她後知後覺才發現,自己和郁雲初的關係似乎已經不是簡單的房東與房客,也不像是朋友,隔著一層曖昧的薄霧,讓人難以分辨。
她的腦子像糨糊一般,完全無法思考,她就這樣帶著疑惑,沉沉睡去。
再次醒來的時候,已經是第二天清晨,四瓶點滴已經打完,針頭也拔了,只在手背上留下一塊創可貼。
藥效起了作用,過敏已退了七七八八,只有皮膚上還殘留著一點紅,商眠剛從床上起身,病房門便被推開。
昨日的狼狽在郁雲初身上已經蕩然無存,不知何時他換上了筆挺的西裝,還拎著一個保溫袋,腳下不同花的拖鞋也換成了黑得發亮的皮鞋,沒有半點灰塵。
「你回過家了?」
「沒有,只是讓助理送來了衣服。」
郁雲初在她震驚的目光中,慢吞吞地補充:「然後去隔壁酒店洗了個澡。」
商眠拱拱手,對這種操作表示心服口服。
商眠吃完了郁雲初帶來的五星級酒店早餐,神清氣爽,準備馬上出院。郁雲初對此極為不贊同,認為她該休息幾天,再做一個全身檢查。
對於郁雲初的建議,商眠認真地考慮后,無情地拒絕,直接辦了出院手續。郁雲初無法,只能老老實實地當起了司機。
前一天,他還欺瞞商眠手受傷無法開車,結果當天夜裡,便將車開得順溜,還闖了人生中第一個紅燈,又吃了超速罰單。
商眠看著他熟練打著方向盤的手,原本想調侃幾句,看向窗外的時候,卻驀地喊了一聲:「停車。」
「怎麼了?」
郁雲初順著商眠的目光望去,那是一個十六七歲的男孩,穿著一件破破爛爛的連帽衫,渾身都髒兮兮,衣服蓋住了大半張臉,剩下的那半張臉,有著嚴重的殘缺:鼻子恐怖地塌陷,嘴唇也有殘缺,皮膚上還有坑坑窪窪的疤,不像是先天畸形,反倒像是後天致殘。

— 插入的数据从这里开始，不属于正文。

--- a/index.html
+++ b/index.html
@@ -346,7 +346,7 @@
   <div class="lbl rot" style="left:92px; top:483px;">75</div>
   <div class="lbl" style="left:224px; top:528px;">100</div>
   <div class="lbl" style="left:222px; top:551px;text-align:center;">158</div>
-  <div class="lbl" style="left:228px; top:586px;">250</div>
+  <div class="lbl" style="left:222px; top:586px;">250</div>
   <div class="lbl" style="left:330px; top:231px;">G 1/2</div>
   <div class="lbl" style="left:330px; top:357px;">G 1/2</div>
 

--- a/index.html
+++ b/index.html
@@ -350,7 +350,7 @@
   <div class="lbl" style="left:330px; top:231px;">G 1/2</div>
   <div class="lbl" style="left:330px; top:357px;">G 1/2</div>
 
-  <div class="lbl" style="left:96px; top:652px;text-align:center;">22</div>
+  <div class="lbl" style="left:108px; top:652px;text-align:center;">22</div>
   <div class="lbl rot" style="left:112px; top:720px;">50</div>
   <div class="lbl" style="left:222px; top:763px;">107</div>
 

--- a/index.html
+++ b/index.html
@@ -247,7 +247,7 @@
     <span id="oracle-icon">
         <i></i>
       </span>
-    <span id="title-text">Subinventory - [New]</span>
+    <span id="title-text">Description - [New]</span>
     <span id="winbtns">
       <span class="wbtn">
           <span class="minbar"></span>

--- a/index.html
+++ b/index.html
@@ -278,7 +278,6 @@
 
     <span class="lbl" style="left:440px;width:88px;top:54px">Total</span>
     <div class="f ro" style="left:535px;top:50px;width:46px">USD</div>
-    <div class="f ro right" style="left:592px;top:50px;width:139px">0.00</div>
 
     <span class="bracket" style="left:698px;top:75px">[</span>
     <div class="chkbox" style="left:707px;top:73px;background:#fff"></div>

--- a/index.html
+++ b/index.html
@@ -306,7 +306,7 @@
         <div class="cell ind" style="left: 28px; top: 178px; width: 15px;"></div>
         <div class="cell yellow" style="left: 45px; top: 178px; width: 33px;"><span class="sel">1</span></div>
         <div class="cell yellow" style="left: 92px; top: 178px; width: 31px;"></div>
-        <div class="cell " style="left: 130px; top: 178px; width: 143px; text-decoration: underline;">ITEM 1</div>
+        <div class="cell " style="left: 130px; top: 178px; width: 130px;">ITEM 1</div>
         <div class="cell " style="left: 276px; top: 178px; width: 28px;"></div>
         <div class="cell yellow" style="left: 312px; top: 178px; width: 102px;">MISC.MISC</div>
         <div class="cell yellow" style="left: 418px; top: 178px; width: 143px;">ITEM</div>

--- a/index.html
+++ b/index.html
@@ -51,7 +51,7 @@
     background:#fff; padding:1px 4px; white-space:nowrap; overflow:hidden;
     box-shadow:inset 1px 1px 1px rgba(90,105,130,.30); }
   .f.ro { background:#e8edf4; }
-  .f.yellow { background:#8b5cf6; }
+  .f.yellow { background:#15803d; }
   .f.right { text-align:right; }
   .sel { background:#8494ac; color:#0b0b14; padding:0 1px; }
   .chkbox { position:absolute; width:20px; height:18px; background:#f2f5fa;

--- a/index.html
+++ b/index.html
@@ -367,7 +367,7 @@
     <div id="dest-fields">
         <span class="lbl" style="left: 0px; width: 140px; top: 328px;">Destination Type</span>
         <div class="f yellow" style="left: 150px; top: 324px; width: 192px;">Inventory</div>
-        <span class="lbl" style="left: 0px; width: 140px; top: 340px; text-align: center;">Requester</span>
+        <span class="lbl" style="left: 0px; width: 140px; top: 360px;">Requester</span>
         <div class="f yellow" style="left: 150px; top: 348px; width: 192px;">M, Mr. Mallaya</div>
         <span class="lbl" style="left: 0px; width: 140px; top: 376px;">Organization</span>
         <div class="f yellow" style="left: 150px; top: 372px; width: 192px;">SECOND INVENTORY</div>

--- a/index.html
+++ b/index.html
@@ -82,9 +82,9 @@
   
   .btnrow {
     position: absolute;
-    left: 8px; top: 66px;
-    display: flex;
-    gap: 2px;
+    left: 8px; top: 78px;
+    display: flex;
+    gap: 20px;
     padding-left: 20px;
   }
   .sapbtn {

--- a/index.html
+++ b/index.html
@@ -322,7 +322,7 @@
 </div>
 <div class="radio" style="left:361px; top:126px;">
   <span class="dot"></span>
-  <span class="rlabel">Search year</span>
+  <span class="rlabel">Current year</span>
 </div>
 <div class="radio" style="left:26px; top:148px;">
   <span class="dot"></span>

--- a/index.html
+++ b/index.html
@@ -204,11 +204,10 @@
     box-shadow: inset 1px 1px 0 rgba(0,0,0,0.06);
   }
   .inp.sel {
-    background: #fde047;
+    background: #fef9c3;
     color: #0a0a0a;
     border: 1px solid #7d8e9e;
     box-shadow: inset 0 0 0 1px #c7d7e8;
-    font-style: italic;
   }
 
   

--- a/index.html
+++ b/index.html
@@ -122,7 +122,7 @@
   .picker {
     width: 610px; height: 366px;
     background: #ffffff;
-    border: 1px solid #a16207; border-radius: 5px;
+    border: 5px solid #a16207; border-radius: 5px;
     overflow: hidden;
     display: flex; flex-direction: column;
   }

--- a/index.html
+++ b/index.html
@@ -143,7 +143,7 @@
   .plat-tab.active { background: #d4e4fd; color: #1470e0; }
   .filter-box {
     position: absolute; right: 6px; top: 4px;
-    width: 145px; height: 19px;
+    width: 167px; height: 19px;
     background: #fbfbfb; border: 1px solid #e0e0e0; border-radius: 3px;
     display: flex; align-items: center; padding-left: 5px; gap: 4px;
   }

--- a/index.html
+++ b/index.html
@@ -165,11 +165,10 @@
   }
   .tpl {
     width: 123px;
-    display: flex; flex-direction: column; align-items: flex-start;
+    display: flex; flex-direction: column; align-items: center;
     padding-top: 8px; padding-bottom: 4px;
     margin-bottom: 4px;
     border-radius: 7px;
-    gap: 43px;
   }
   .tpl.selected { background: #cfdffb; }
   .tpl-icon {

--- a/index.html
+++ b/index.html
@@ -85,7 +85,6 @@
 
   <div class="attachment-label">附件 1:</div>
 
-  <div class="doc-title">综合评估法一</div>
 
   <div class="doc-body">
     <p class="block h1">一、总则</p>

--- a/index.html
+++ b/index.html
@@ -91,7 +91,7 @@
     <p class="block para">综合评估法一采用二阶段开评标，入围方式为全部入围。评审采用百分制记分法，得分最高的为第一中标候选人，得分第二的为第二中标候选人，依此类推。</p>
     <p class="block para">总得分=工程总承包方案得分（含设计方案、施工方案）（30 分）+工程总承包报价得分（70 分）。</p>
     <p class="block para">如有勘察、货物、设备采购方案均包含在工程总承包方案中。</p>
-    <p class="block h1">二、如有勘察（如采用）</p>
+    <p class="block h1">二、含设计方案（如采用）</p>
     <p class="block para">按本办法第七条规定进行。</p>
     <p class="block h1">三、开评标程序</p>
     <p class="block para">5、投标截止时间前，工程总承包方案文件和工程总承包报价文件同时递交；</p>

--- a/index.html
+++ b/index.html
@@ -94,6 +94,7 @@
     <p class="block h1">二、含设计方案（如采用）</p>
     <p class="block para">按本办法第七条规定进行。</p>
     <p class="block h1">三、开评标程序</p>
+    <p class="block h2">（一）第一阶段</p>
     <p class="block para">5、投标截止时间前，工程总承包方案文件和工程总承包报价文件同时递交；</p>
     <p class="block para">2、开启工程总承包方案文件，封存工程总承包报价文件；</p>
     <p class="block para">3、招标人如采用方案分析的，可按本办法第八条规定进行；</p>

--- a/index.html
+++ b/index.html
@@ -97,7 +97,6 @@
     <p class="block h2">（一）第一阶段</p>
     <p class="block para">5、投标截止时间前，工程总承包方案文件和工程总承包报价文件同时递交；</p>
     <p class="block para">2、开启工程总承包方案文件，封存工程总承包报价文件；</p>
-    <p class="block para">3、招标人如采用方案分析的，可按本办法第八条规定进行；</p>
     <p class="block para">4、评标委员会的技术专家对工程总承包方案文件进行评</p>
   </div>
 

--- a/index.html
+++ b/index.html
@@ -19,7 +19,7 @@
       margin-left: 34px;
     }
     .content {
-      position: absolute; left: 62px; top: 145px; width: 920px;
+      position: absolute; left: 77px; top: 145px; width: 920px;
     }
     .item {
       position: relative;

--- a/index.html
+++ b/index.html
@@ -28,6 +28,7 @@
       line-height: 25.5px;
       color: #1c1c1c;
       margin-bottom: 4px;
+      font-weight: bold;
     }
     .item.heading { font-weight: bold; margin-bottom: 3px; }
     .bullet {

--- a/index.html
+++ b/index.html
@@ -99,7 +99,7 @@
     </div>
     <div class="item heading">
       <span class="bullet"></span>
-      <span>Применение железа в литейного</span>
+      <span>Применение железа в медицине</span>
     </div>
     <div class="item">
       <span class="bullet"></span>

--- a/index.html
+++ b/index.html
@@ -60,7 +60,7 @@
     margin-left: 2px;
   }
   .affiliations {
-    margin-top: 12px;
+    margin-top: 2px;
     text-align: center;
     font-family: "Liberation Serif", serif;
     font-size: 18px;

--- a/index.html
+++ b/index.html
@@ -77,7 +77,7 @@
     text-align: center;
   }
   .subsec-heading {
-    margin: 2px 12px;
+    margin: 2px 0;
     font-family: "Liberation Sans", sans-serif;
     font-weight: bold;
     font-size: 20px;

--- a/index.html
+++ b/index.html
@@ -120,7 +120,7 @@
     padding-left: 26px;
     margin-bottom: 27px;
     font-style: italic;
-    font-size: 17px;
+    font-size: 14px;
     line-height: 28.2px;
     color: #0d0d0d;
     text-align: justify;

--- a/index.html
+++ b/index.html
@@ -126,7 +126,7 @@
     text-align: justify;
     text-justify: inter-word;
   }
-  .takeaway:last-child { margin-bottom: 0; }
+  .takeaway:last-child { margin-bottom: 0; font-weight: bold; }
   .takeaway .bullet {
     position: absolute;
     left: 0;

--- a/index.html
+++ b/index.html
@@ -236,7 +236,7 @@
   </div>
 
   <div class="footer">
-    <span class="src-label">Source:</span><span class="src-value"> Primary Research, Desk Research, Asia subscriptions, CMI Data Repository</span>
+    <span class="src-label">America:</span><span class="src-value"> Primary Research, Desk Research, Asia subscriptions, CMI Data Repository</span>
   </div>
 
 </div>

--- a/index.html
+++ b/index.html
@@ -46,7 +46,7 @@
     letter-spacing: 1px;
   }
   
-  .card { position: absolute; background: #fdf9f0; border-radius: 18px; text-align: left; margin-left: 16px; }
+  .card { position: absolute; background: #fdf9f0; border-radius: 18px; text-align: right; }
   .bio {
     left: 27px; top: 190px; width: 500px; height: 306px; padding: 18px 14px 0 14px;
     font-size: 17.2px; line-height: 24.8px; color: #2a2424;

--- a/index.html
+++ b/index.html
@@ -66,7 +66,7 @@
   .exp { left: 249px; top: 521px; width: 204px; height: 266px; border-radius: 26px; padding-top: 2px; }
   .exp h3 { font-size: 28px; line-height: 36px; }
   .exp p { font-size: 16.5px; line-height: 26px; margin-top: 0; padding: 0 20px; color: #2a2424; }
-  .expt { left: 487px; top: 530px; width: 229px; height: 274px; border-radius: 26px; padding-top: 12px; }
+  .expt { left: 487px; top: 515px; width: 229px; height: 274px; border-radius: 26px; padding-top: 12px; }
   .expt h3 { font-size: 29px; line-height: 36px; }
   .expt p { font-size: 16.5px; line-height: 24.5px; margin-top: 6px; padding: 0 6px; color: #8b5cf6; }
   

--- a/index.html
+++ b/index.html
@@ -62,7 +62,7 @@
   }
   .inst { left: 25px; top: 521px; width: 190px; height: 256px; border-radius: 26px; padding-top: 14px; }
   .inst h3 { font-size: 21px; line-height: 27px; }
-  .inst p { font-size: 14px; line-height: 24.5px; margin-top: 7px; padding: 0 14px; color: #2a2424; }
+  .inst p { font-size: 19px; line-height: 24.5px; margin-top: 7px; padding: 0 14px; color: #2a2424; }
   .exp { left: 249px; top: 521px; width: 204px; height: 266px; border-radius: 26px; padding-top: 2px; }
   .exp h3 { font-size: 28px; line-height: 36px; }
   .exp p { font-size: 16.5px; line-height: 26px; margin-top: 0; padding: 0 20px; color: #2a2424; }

商眠一直盯著他看,正要下車,人群中的男孩卻不知怎麼回事,忽然不見了。
「你認識他?」從剛剛開始,郁雲初便一直皺著眉。
商眠搖搖頭:「只是覺得有些熟悉,走吧!」
商眠已經收回了目光,郁雲初仍盯著男孩消失的方向,不知道在想些什麼。